Domestic violence isn’t only about physical assault. Common signs of an abusive relationship may include persistent blaming, intimidation, manipulation, and social isolation.
Financial problems (28.4%)
Having a hard time making ends meet or having a partner who overextends spending may cause stress in a marriage.
If you’re always being asked for money, it may be a sign your partner finds financial responsibility a challenge.
Unresolved financial challenges are one of the top reasons for divorce.
Conflict about domestic work (21.6%)
Unequal distribution of household chores and child care responsibilities may translate into conflict and resentment for one or both partners.
Feeling your spouse takes you for granted or that you can’t rely on them for support may lead many couples to divorce.
Lack of family support (18.7%)
If your family doesn’t agree with your marriage or your partner, the rift you feel may contribute to feelings of isolation and loneliness, as well as a sense of grief for the lost connections.
Your family may exclude your partner, put them down, or encourage you to “keep your options open.”

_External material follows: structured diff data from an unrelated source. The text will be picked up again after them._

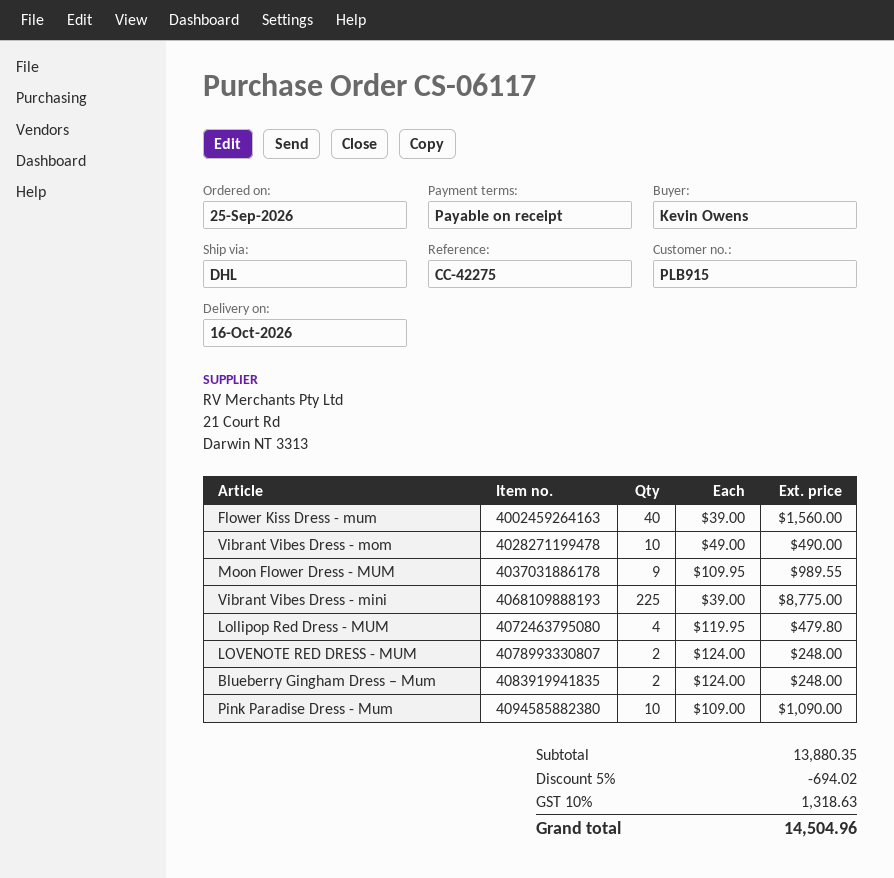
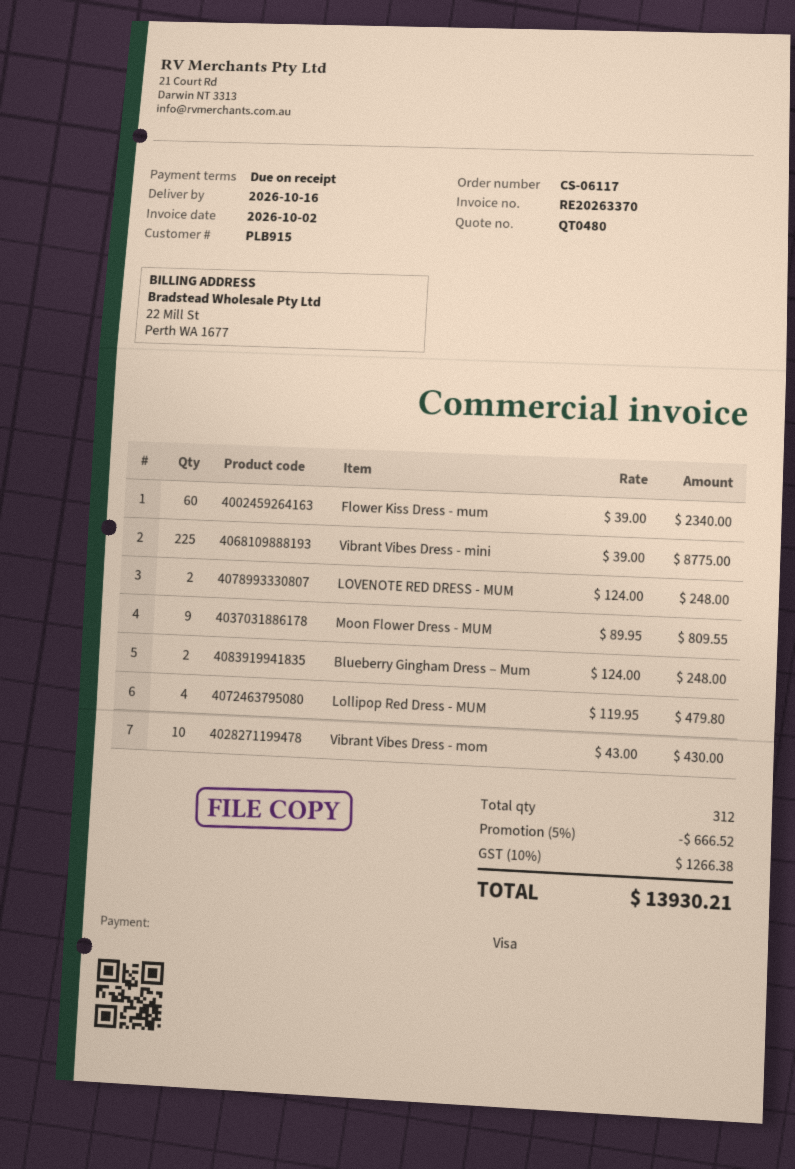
Flower Kiss Dress - mum: 40 x 39.00 = 1560.00 -> 60 x 39.00 = 2340.00
Vibrant Vibes Dress - mom: 10 x 49.00 = 490.00 -> 10 x 43.00 = 430.00
Moon Flower Dress - MUM: 9 x 109.95 = 989.55 -> 9 x 89.95 = 809.55
Pink Paradise Dress - Mum: 10 x 109.00 = 1090.00 -> none
discount: 5% = 694.02 -> 5% = 666.52
tax: 10% = 1318.63 -> 10% = 1266.38
total: 14504.96 -> 13930.21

Both you and your partner may find this pressure difficult to manage, which could cause you to consider divorce as an option.
Religious differences (13.2%)
“If you and your partner have different values, it can be tough to find common ground,” says Ogle.
If your partner ridicules or demeans your religion early in the relationship, or tries to convert you away despite your expressed disinterest, it may be an indicator of future conflict.
Should couples try separation before divorcing?
There is no evidence that couples may benefit from a separation before considering divorce.
According to Hong, research shows the majority of separations progress to the divorce phase anyway.
Separating can, however, be beneficial when both partners are invested in reconciling and just need some time to regroup.
“Some couples may find that a temporary separation can help them identify and resolve the underlying problems in their marriage,” says Hong. “Separation can give you time to reflect on your relationship and decide if you want to stay married or not.”
Reasons for divorce don’t change depending on age, but challenges may manifest differently.
Research in 2019 spanning several decades noted that divorce rates do vary depending on age groups. Dr. Danielle McGraw, a licensed clinical psychologist from Scottsdale, Arizona, points out the reasons are often the same, though.
“The causes don’t necessarily change between age groups, but they may look different,” she explains.
McGraw indicates that older couples may have learned to avoid conflict, for example, whereas younger couples may experience more fighting in the relationship. Still, unresolved conflict is a leading cause of divorce for both young and older couples.
All three experts agree: No matter how hard you try, saving a marriage is only possible if both people share that goal.
“A couple can only heal a relationship and avoid divorce if both parties are willing to work on the relationship and communicate effectively,” says Ogle.
Where there’s mutual love, even if complicated by reconcilable differences and communication barriers, marriage can be salvaged.
“In most situations, it is possible to heal a relationship with therapy,” says McGraw. “Couples therapy can help couples learn communication skills, learn how to express their feelings to one another, express their needs, and rebuild their friendship.”
McGraw adds that safety is a priority when it comes to saving a relationship. When physical, emotional, and mental health are in jeopardy in marriage, separation or divorce may be the best option.
Infidelity, arguing, infertility, and lack of commitment are some of the top reasons for divorce in the world. There’s usually more than one cause of divorce, though.
Most divorce reasons are preventable, though, when both partners are in love and willing to spend time and energy in solving the differences.